• INSTRUCTIONS FOR THE TASK
For the entries below, state how many lines include the string "margin", and write nothing besides that number.

___ LISTED ENTRIES

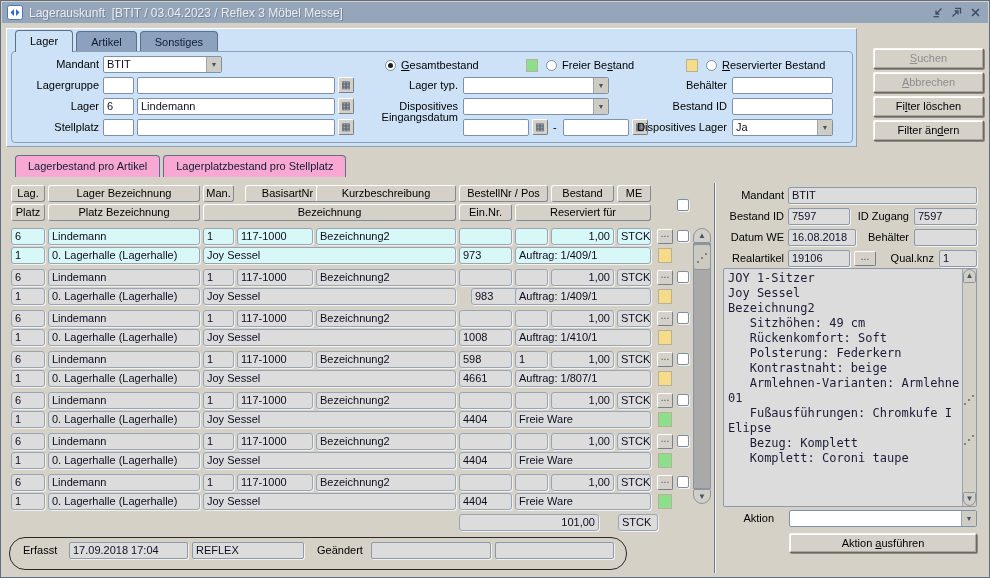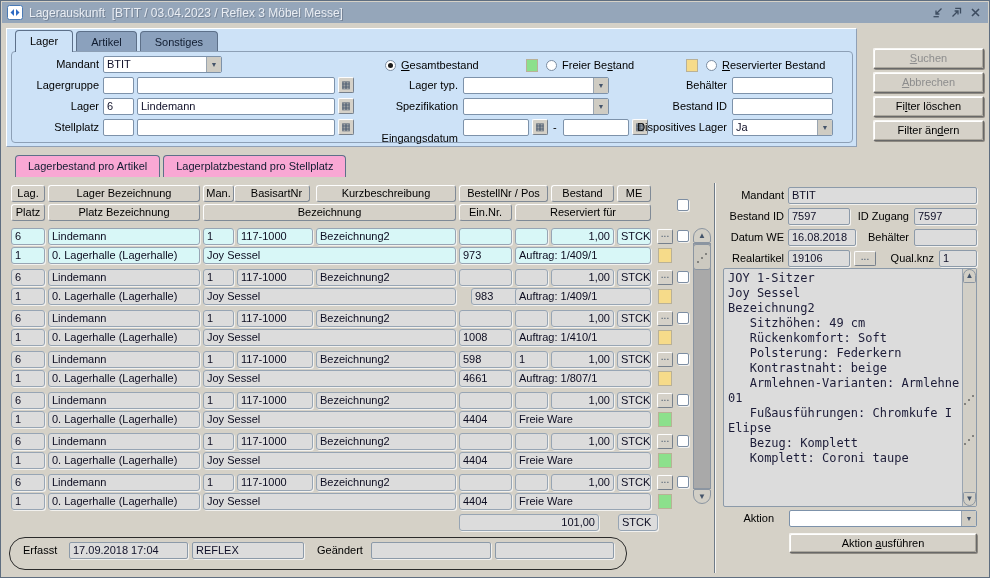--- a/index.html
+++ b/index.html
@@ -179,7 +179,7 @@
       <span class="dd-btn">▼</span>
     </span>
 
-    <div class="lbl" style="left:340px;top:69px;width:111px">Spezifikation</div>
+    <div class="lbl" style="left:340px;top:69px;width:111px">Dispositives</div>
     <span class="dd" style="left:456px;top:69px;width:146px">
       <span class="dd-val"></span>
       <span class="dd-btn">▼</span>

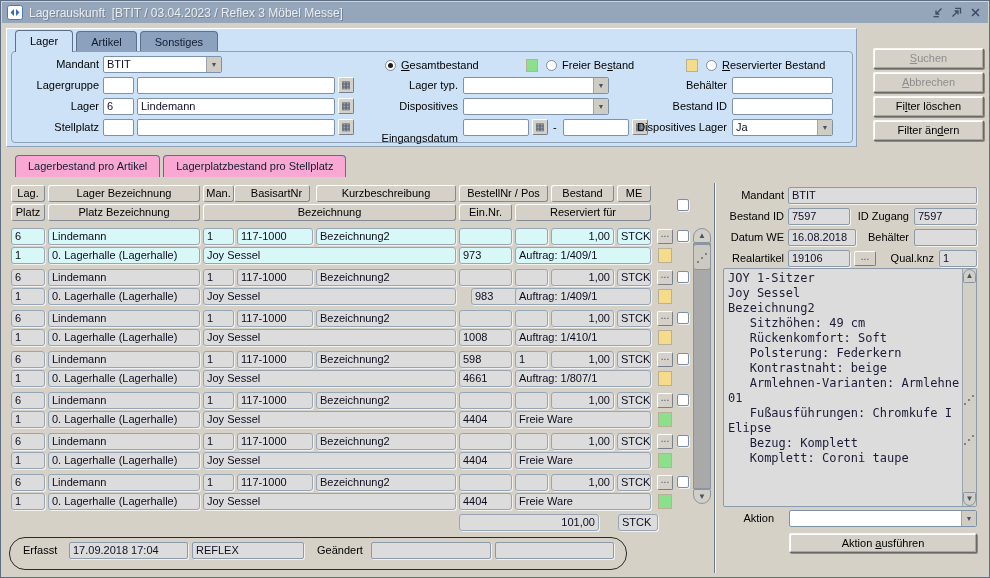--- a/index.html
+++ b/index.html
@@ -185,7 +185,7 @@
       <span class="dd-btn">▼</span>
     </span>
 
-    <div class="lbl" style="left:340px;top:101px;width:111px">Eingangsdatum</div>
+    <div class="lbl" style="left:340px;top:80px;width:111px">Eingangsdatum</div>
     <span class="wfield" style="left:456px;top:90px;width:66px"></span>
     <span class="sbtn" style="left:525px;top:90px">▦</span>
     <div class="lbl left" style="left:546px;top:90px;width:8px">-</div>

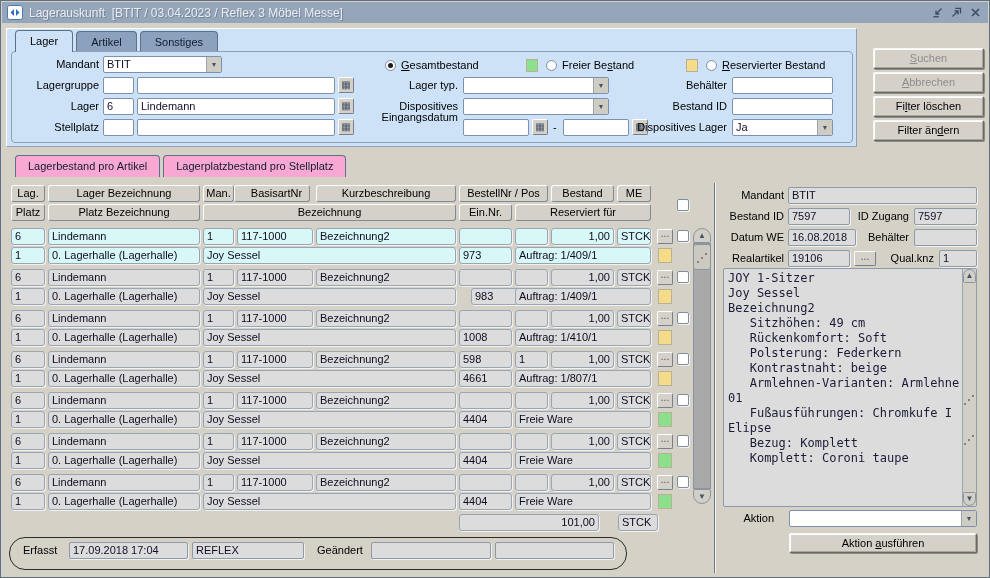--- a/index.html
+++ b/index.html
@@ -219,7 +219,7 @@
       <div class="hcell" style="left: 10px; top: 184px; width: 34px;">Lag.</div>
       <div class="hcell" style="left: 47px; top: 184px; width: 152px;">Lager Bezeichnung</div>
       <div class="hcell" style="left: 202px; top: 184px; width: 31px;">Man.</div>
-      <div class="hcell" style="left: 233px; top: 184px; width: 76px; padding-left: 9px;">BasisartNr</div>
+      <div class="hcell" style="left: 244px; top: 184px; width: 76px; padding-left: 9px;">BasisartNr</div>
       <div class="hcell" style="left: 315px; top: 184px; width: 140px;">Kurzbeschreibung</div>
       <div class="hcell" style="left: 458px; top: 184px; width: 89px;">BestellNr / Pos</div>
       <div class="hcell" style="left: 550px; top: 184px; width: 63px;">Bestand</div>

______
___ LISTED ENTRIES

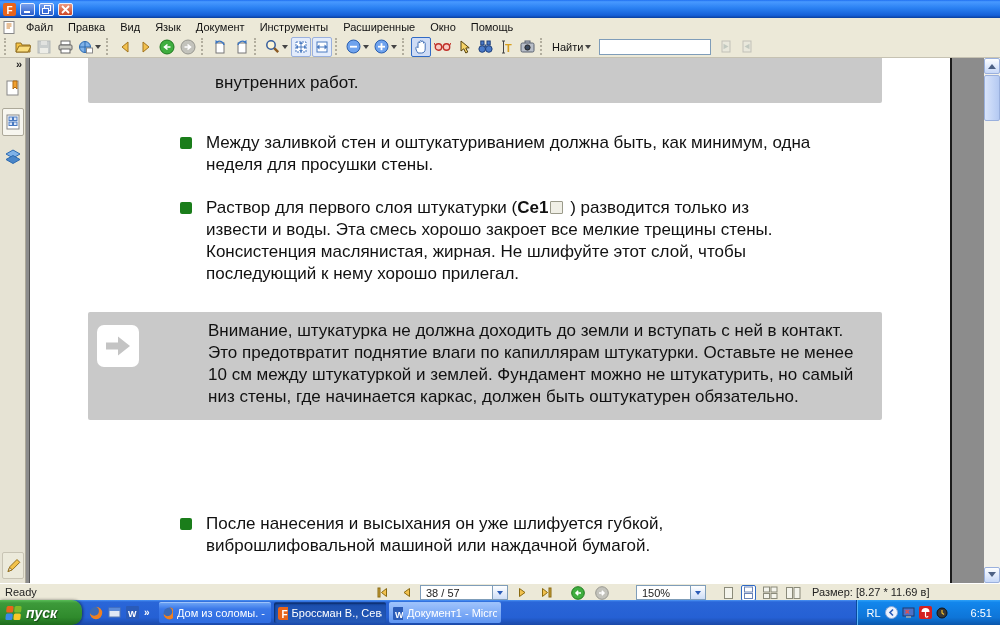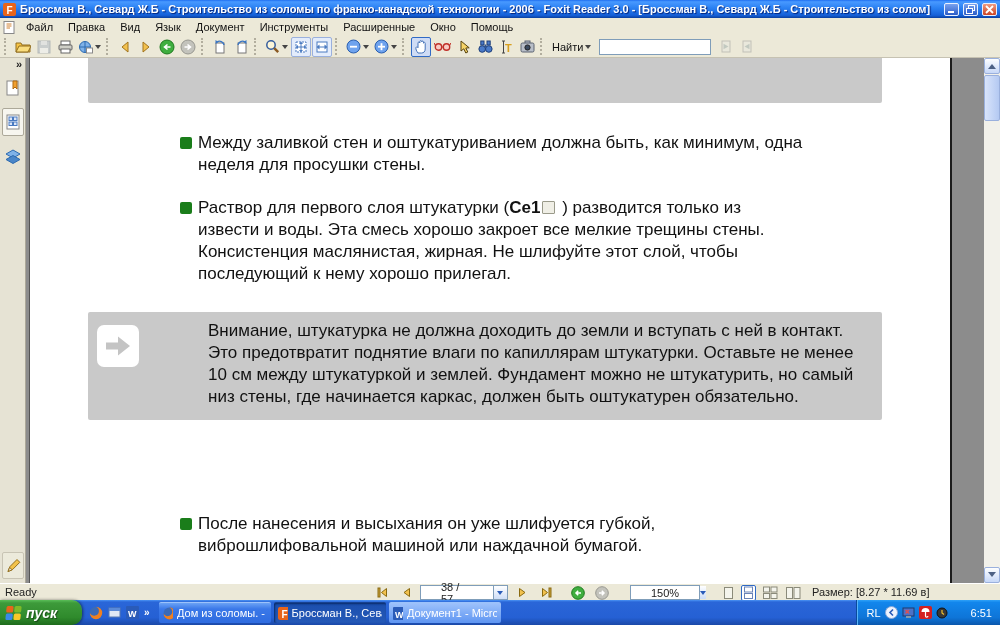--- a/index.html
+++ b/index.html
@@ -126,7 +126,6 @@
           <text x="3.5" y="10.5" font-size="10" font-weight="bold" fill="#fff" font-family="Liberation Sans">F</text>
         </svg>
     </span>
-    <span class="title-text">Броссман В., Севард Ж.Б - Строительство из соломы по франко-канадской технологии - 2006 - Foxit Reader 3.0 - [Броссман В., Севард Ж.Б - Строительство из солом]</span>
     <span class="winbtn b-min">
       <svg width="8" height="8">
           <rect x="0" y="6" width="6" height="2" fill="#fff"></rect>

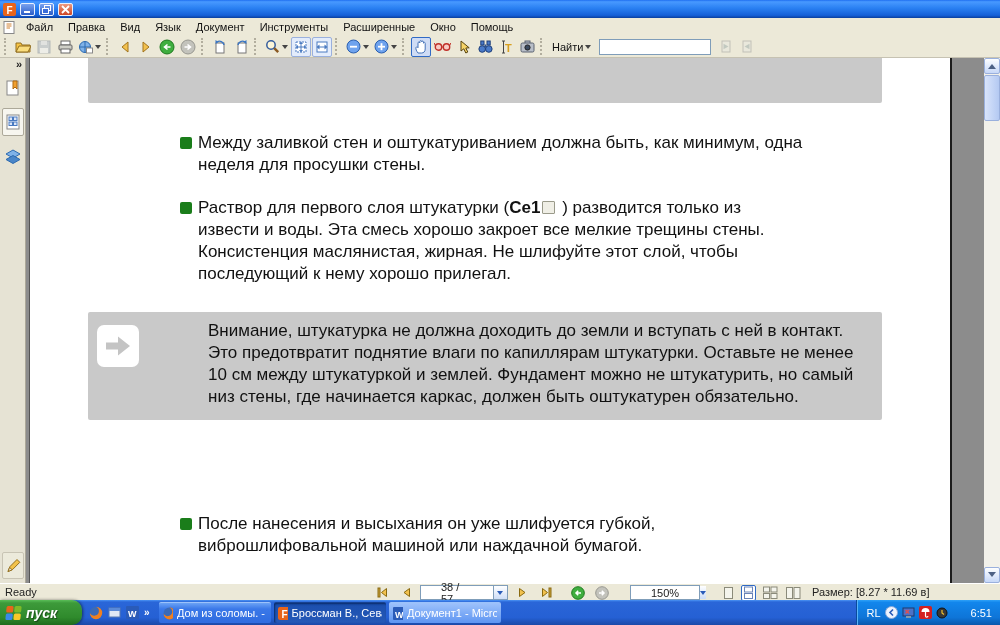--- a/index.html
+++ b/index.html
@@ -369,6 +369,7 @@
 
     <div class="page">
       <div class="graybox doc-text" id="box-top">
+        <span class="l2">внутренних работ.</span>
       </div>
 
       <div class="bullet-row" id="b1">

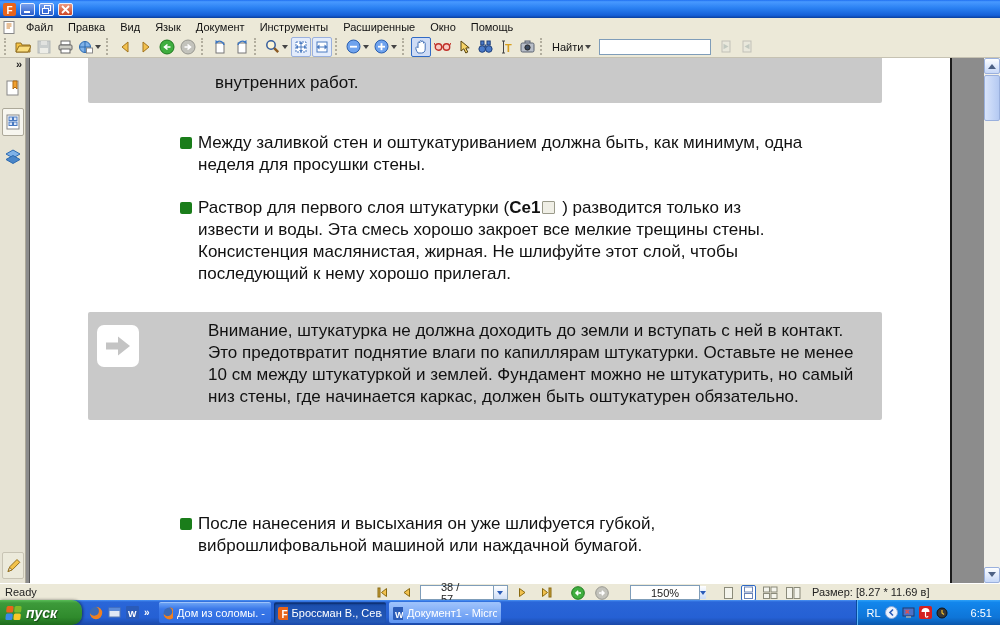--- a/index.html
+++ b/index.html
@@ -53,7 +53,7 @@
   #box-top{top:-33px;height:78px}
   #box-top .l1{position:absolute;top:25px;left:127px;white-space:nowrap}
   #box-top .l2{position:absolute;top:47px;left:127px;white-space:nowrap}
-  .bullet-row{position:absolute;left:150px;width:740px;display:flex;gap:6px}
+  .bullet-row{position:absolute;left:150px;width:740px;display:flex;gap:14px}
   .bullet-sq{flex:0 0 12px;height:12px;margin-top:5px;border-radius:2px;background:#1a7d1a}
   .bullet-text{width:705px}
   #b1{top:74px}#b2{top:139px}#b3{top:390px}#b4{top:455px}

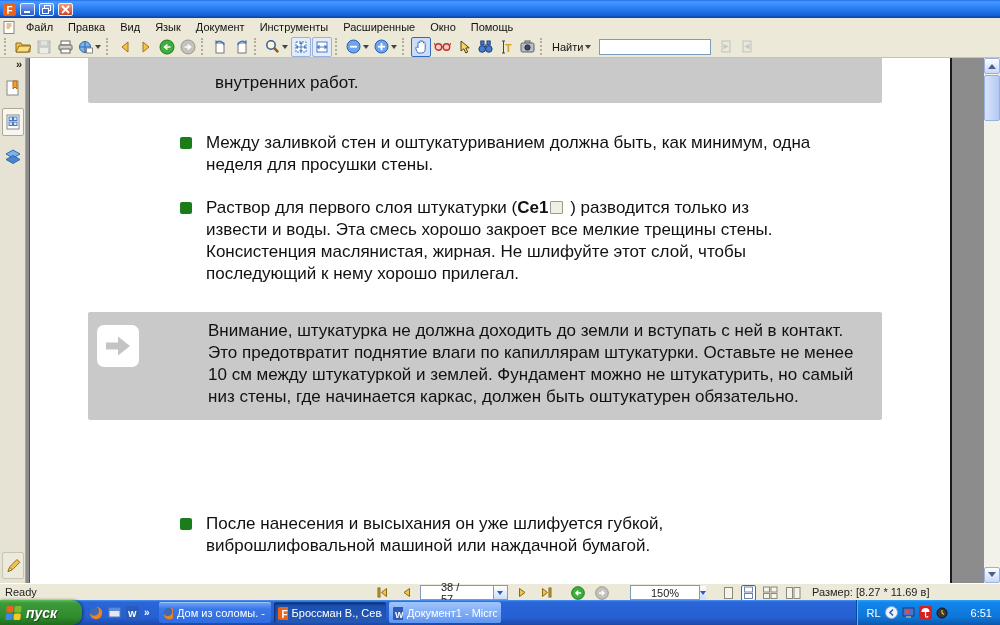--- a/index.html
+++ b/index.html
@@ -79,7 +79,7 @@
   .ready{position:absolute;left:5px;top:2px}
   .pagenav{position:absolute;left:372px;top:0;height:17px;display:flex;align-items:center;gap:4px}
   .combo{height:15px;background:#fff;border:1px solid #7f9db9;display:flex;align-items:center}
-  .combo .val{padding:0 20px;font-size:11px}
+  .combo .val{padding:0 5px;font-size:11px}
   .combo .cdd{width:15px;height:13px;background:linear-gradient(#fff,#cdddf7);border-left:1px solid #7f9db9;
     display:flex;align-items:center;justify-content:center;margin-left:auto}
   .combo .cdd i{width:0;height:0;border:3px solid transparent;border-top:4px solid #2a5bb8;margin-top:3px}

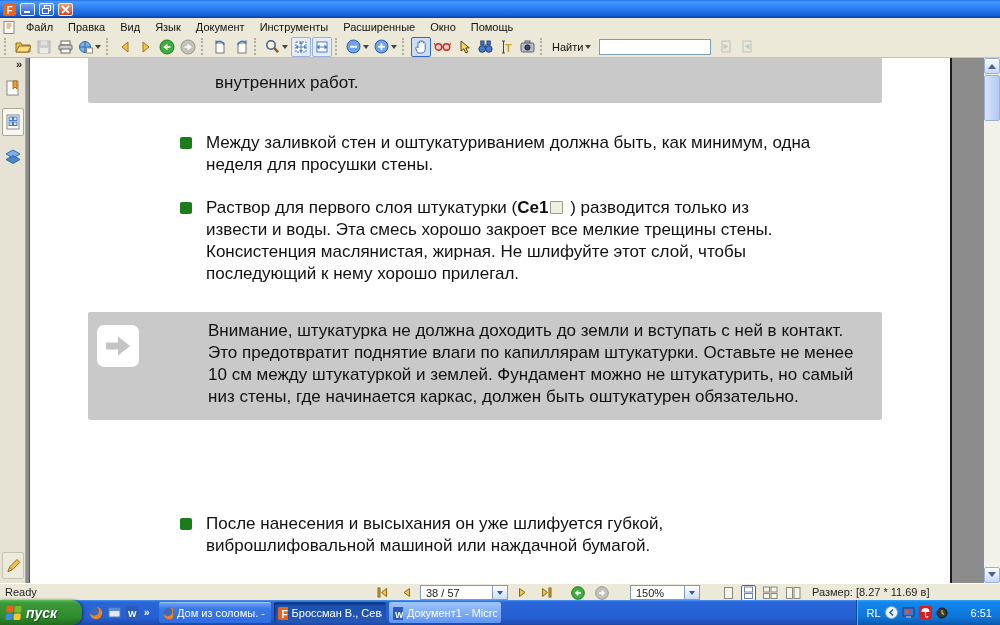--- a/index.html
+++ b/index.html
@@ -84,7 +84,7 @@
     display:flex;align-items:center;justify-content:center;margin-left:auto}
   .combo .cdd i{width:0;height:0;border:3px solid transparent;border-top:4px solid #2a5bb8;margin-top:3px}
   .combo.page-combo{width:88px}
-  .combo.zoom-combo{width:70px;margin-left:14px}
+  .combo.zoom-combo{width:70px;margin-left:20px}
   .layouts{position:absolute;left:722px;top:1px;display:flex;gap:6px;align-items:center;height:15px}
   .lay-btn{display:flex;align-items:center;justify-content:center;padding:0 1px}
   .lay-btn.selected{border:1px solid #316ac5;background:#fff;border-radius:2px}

______

• EXPECTED ANSWER
7